The directly motivating use case is display of core dumps. Right now we have build-ids, but those are just opaque hexadecimal numbers that are not meaningful to users. We would like to immediately list versions of packages involved in the crash (including both the program and any libraries it links to). It is not enough to query the rpm database to do the equivalent of rpm -qf …
: very often programs crash after some packages have been upgraded and the binaries loaded into memory are not the binaries that are currently present on disk, or when through some mishap, the binaries on disk do not match the installed rpms. A mechanism that works without rpm database lookup or network access allows this information to be showed immediately in coredumpctl
listings and journal entries about the crash. This includes crashes that happen in the initrd and sandboxed systems.
A second motivating use case is when users distribute their own binaries and would like to collect crash information.
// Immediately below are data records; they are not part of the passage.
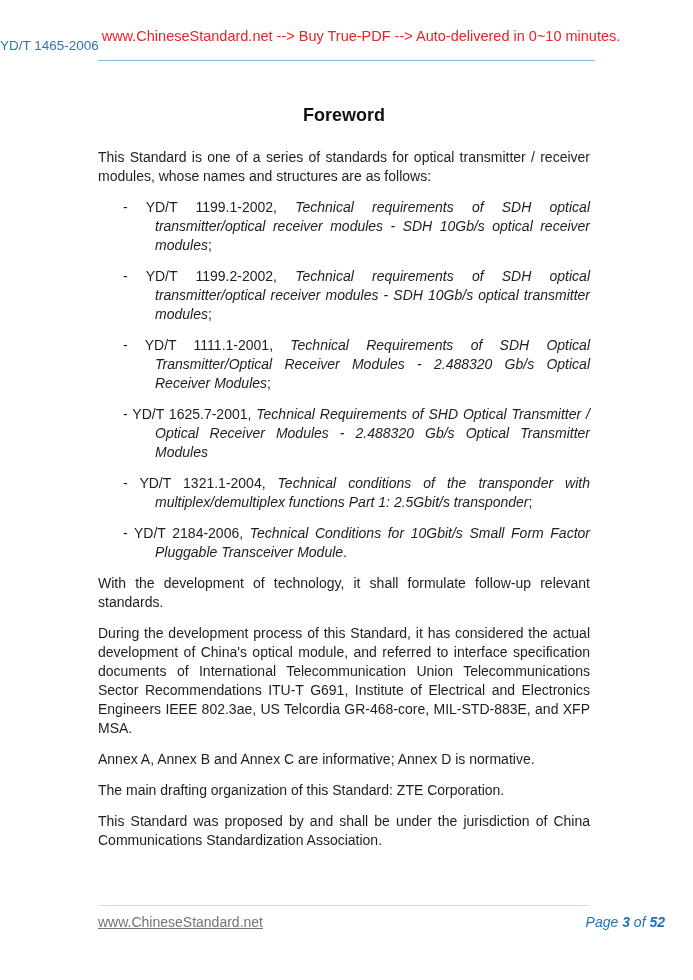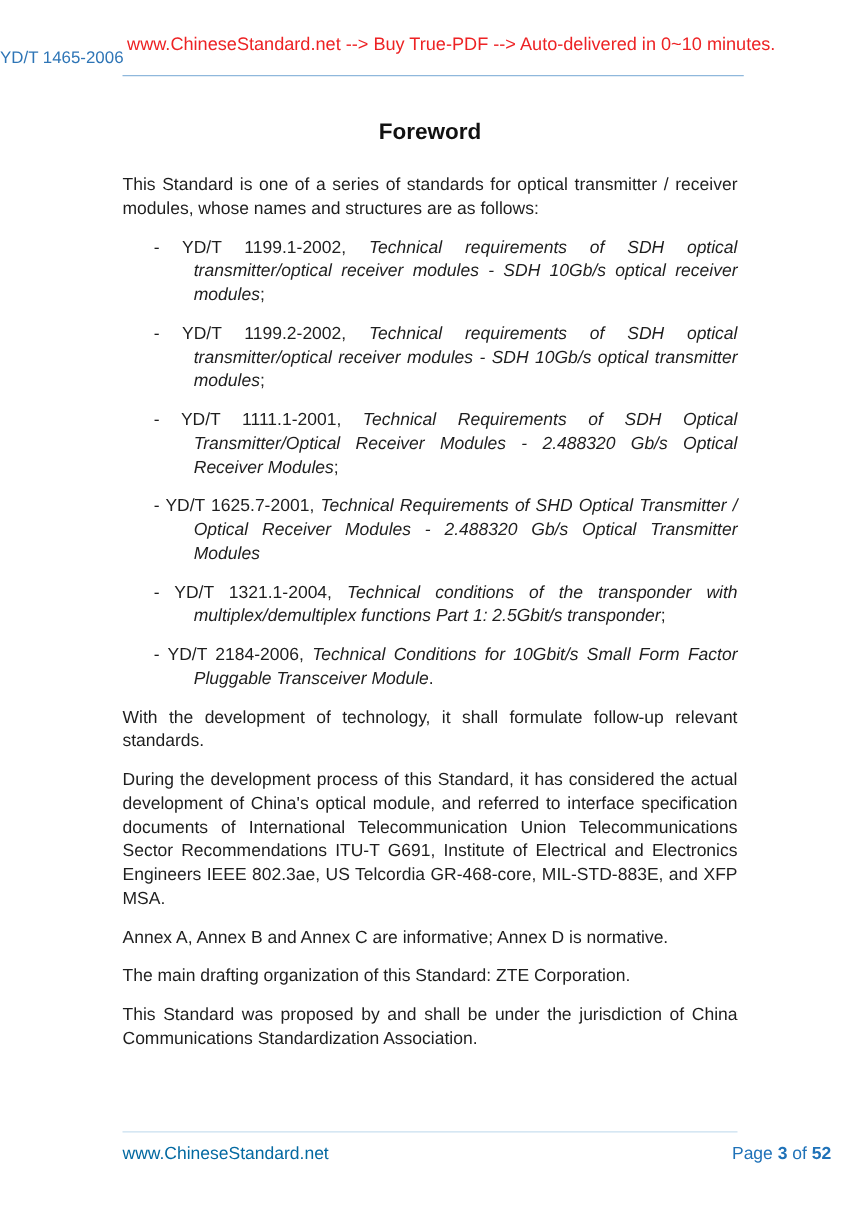--- a/index.html
+++ b/index.html
@@ -45,7 +45,7 @@
   
   .content {
     position: absolute;
-    top: 94px; left: 98px;
+    top: 104px; left: 98px;
     width: 492px;
   }
   .doc-title {

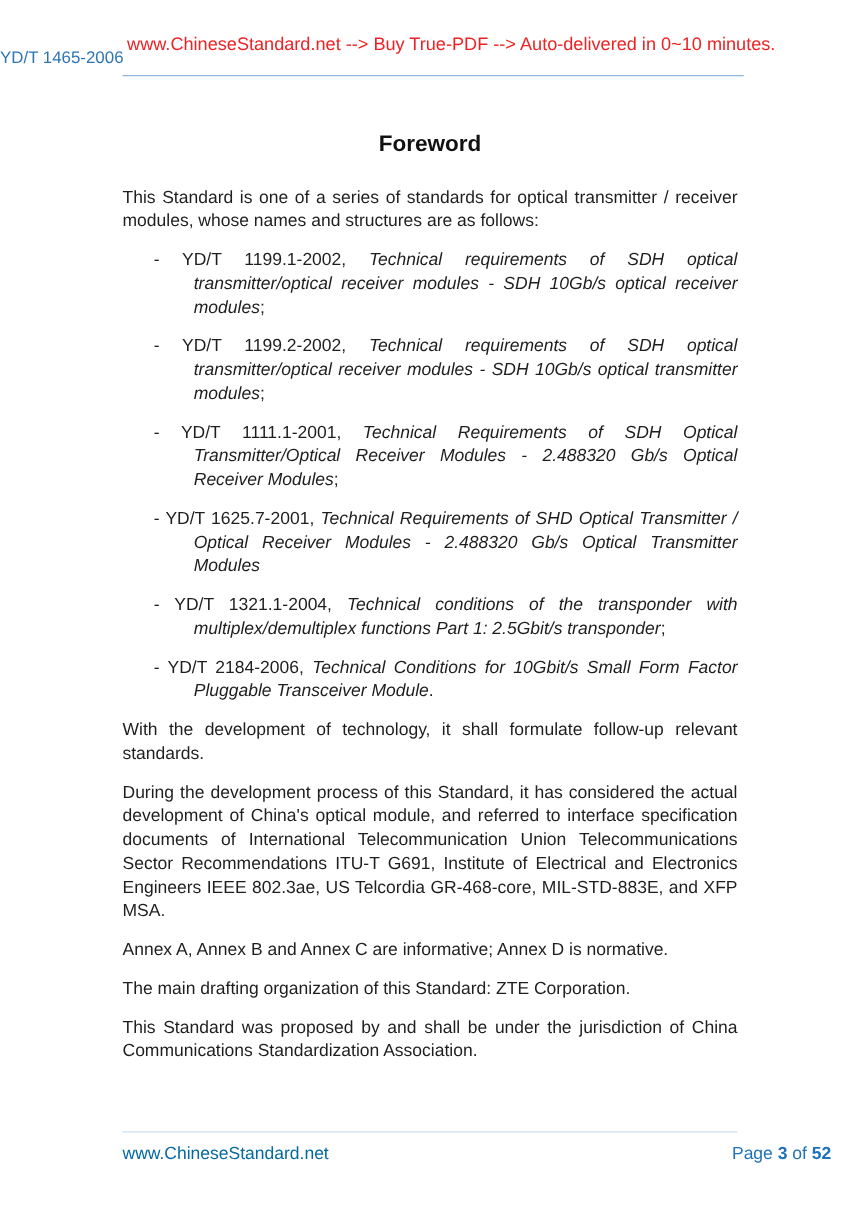--- a/index.html
+++ b/index.html
@@ -84,7 +84,8 @@
     top: 913px; left: 98px;
     font-size: 14px;
     line-height: 18px;
-    color: #0369a1;
+    color: #737373;
+    text-decoration: underline;
     cursor: pointer;
   }
   .page-indicator {

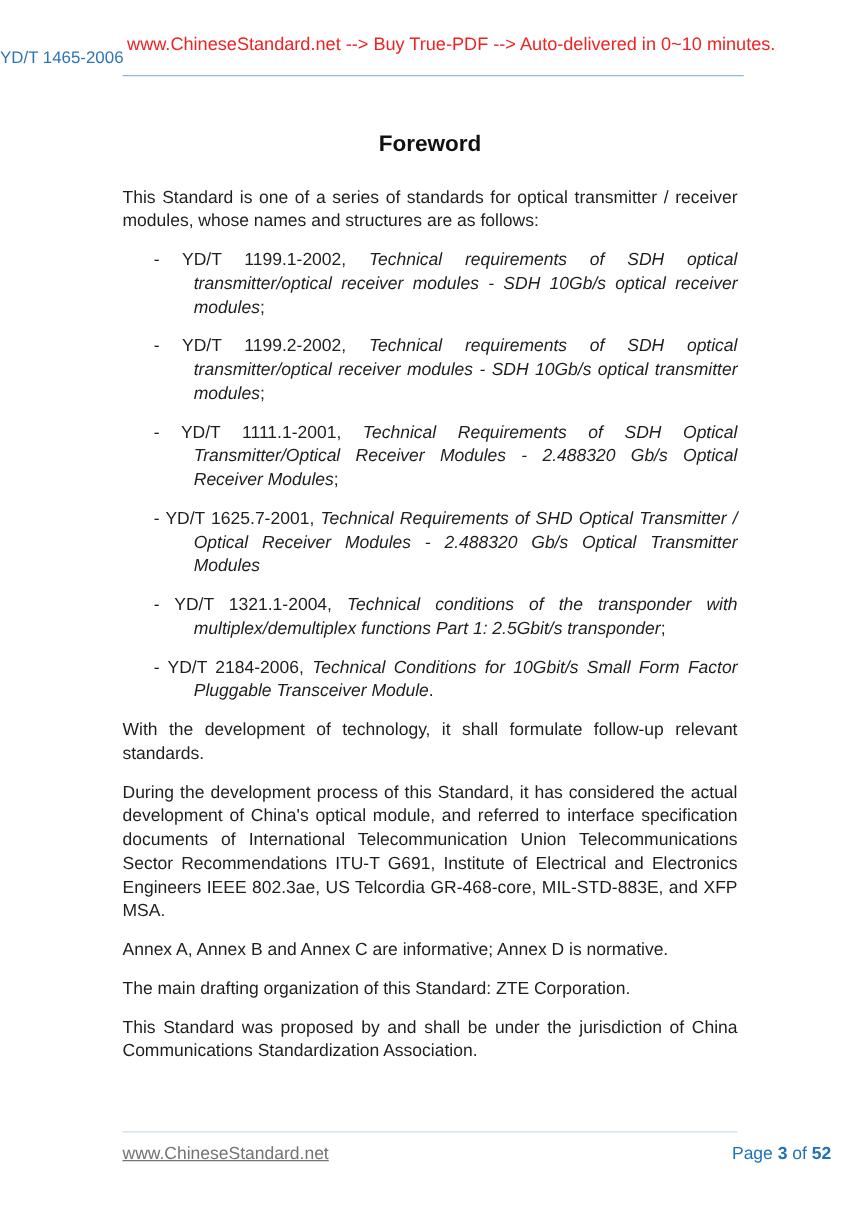--- a/index.html
+++ b/index.html
@@ -95,6 +95,7 @@
     line-height: 18px;
     color: #1f72b8;
     white-space: nowrap;
+    font-style: italic;
   }
   .page-indicator b { font-weight: bold; }
 </style>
Build-ids are a solution that is technically possible, but easy to get wrong in practice: users would need to immediately record the build-id after the build and store the mapping to program names, versions, and build number in some database. It's much easier to be able to record something during the build in the build product itself.
A third motivating use case is the mixing of Fedora binaries with programs and libraries from other distributions, both with our binaries being used as the base for foreign binaries, and the other way around. Whilst most distributions provide some mechanism to figure out the source build information, those mechanisms vary by distribution and may not be easy to access from a "foreign" system. Such mixing is expected with containers, flatpaks, snaps, Python binary wheels, anaconda packages, and quite often when somebody compiles a binary and puts it up on the web for other people to download.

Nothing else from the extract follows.